◆ **BRIEF**
Extract each line from the entries below that has the string "height" in it.

______

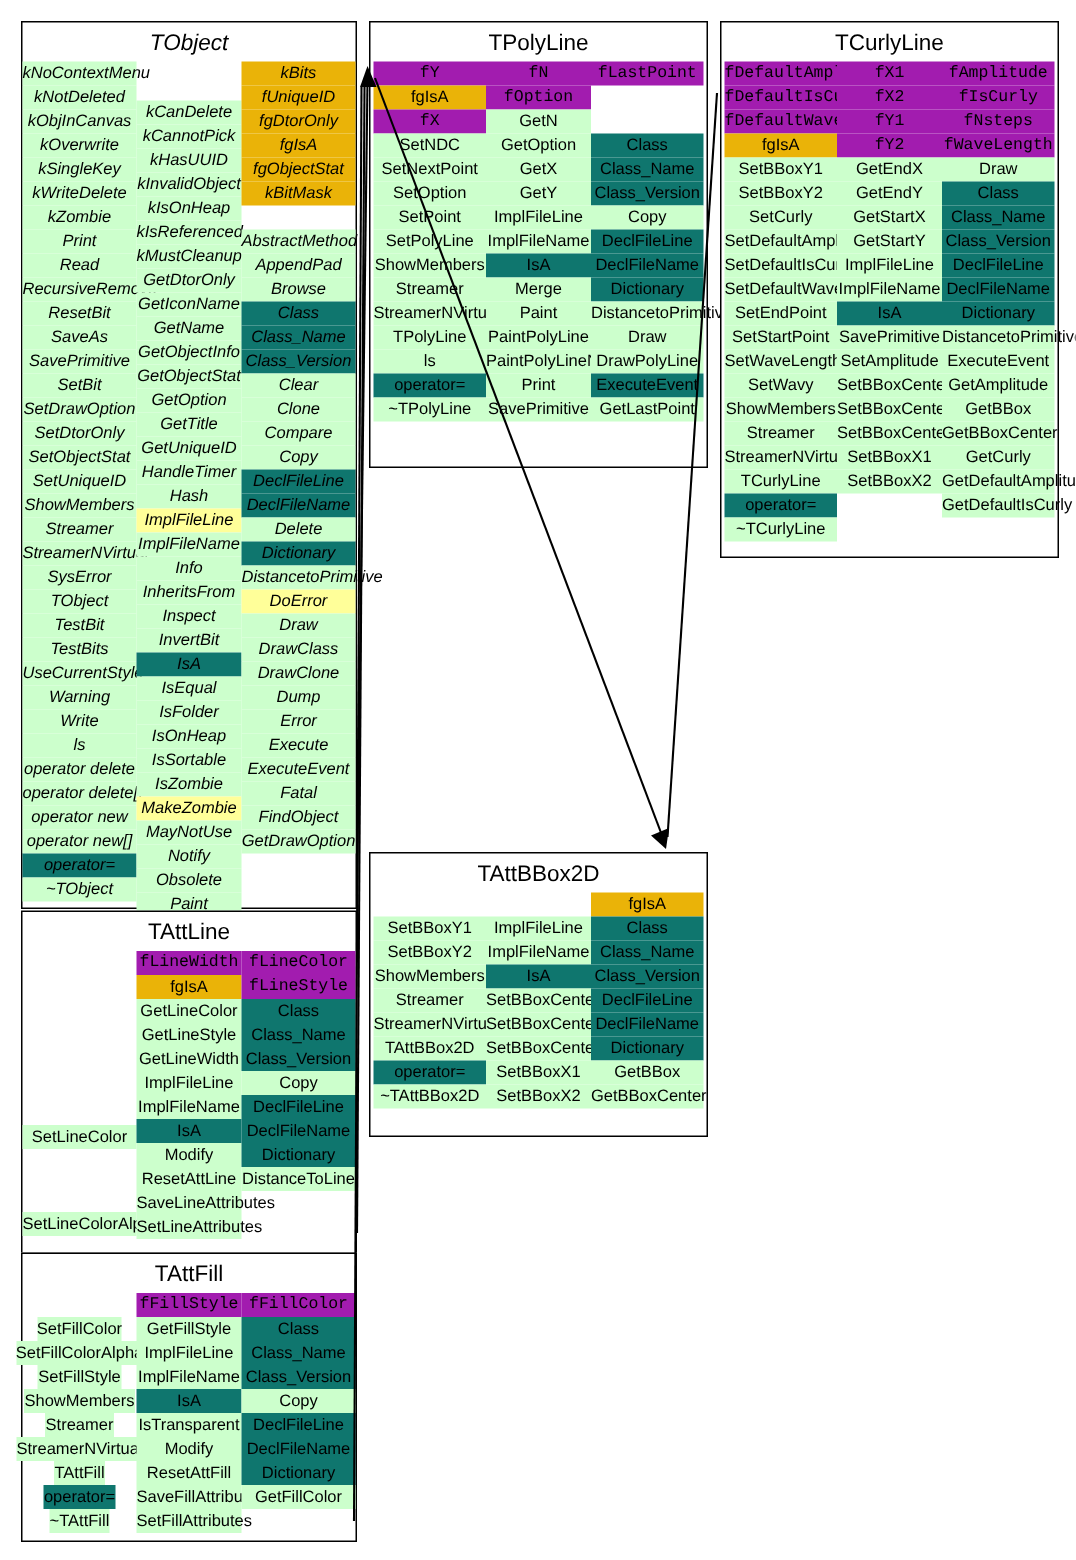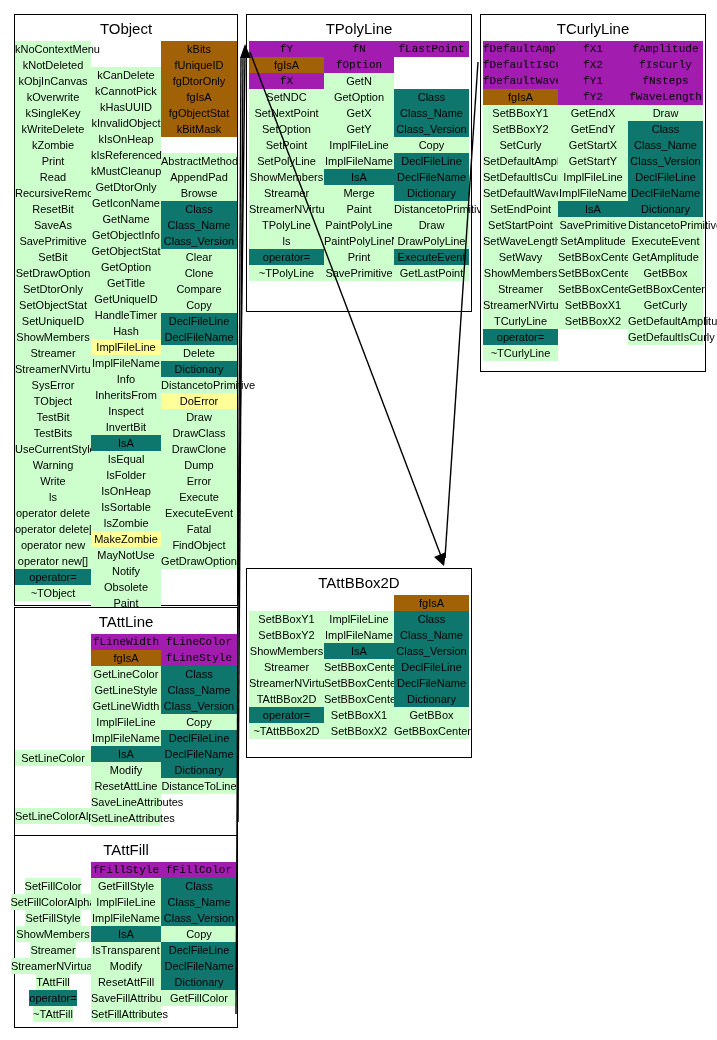--- a/index.html
+++ b/index.html
@@ -84,7 +84,7 @@
     <path d="M 478 62 L 445 558" stroke="#000000" stroke-width="1.4" fill="none"></path>
   </svg>
 
-  <div class="cls" style="left:14px; top:14px; width:224px; height:592px;">
+  <div class="cls" style="left:14px; top:14px; width:224px; height:592px;font-style:italic;">
     <div class="cls-title">TObject</div>
     <div class="cols">
       <div class="col" style="width:76px;">

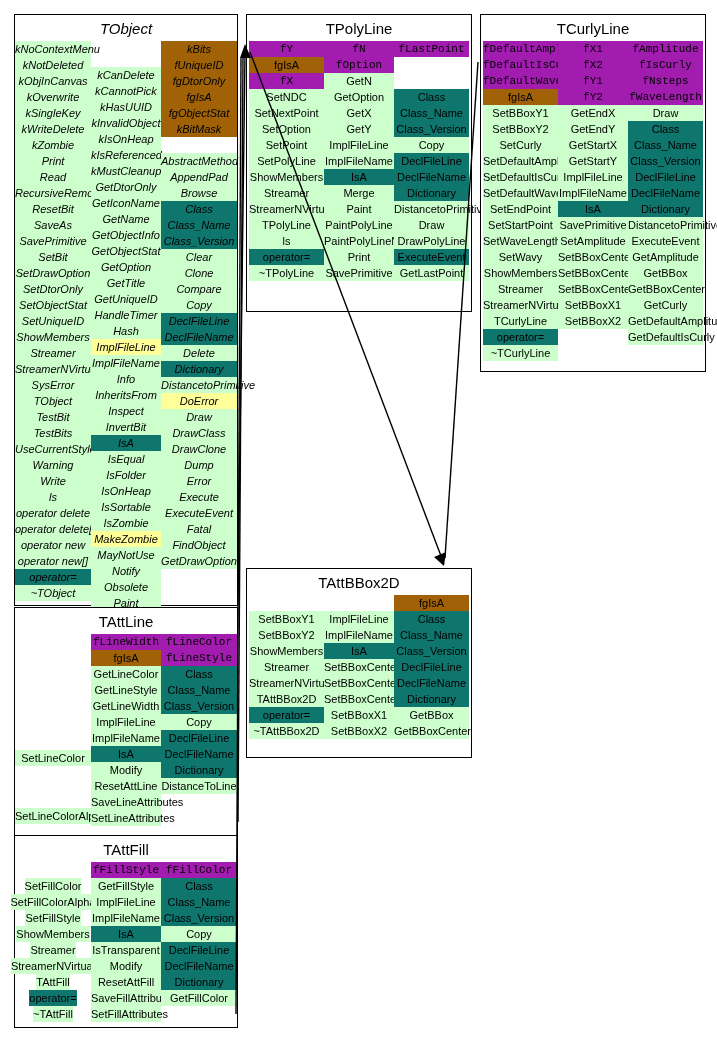--- a/index.html
+++ b/index.html
@@ -63,7 +63,7 @@
     box-sizing: border-box;
   }
   .c-green  { background: #ccffcc; }
-  .c-pink   { background: #a16207; }
+  .c-pink   { background: #eab308; }
   .c-yellow { background: #a21caf; font-family: Liberation Mono, monospace; }
   .c-gray   { background: #0f766e; }
   .c-orange { background: #ffff99; }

______

◆ **SOLVED EXERCISE**
-  <div class="cls" style="left:14px; top:14px; width:224px; height:592px;">
+  <div class="cls" style="left:14px; top:14px; width:224px; height:592px;font-style:italic;">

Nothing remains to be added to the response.